Come spesso accade con i personaggi destinati a diventare leggenda, la sua morte è divenuta, inevitabilmente, un romanzo. Addirittura, sarebbe dispendioso annoverare in un articolo tutte le ipotesi, le teorie, le credenze su cosa sia successo quel pomeriggio a Los Angeles. Tuttavia, è anche difficile ricordare un artista tanto versatile quasi da risultare universale.
Tanti sono stati gli stili musicali praticati, già a partire dal quinto album in assoluto del cantante, Off the Wall una miscela di funk, pop, soul, jazz, soft rock, rhythm and blues. Stessa cosa che avvenne con Thriller, il disco per antonomasia, quello più venduto di sempre, dove ai toni rock e funk di brani come Baby Be Mine, P.Y.T. (Pretty Young Thing), Billie Jean, Wanna Be Startin’ Somethin si contrappongono le melodiche The Lady in My Life, Human Nature, The Girl Is Mine. Ma sicuramente, un genere musicale che ha contribuito a far crescere la fama del cantante è anche il gospel e, in tal senso, non si possono non citare brani come Will You Be There, Heal the World e Keep the Faith.

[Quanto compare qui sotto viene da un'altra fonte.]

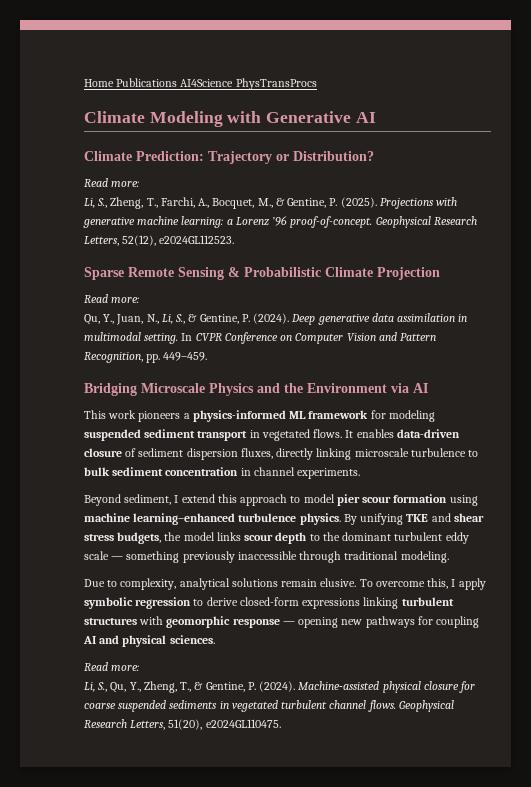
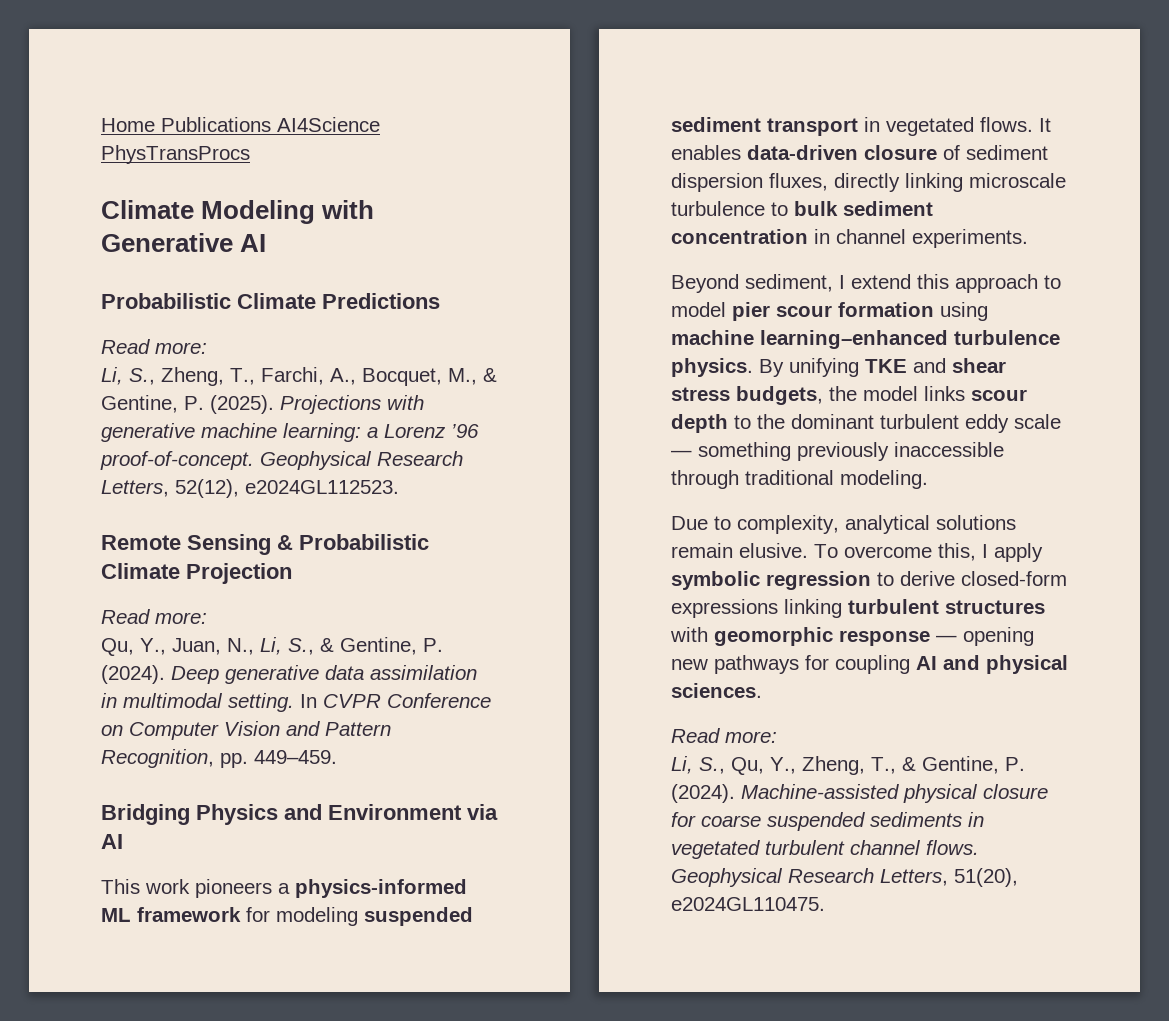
- Climate Prediction: Trajectory or Distribution?
+ Probabilistic Climate Predictions
- Sparse Remote Sensing & Probabilistic Climate Projection
+ Remote Sensing & Probabilistic Climate Projection
- Bridging Microscale Physics and the Environment via AI
+ Bridging Physics and Environment via AI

Michael Jackson aveva la capacità di rendere magica ed inimitabile la propria voce ma il suo potere non era racchiuso soltanto nelle sapienza e nella professionalità nell’usare le proprie corde vocali. Fu il perfezionatore del moonwalk (non l’inventore, in quanto rielaborò un passo di danza già praticato dall’attore e mimo francese Marcel Marceau); fu protagonista di video indimenticabili come quello di Thriller o di Earth Song, che, ancora oggi, risultano delle perle nella comunicazione musicale ma, soprattutto, fu il più abile creatore della propria immagine, anche se, a volte con scelte piuttosto discutibili. A prescindere dalle vicende giudiziarie (vere o presunte che siano) in cui è stato coinvolto, e dalle miriadi di dicerie sul proprio conto, Michael Jackson, insomma, fu un vero artista a tutto tondo. Forse è anche per questo che, molti dei suoi fans, coltivano un sogno: quello che la sua morte sia davvero una messa in scena.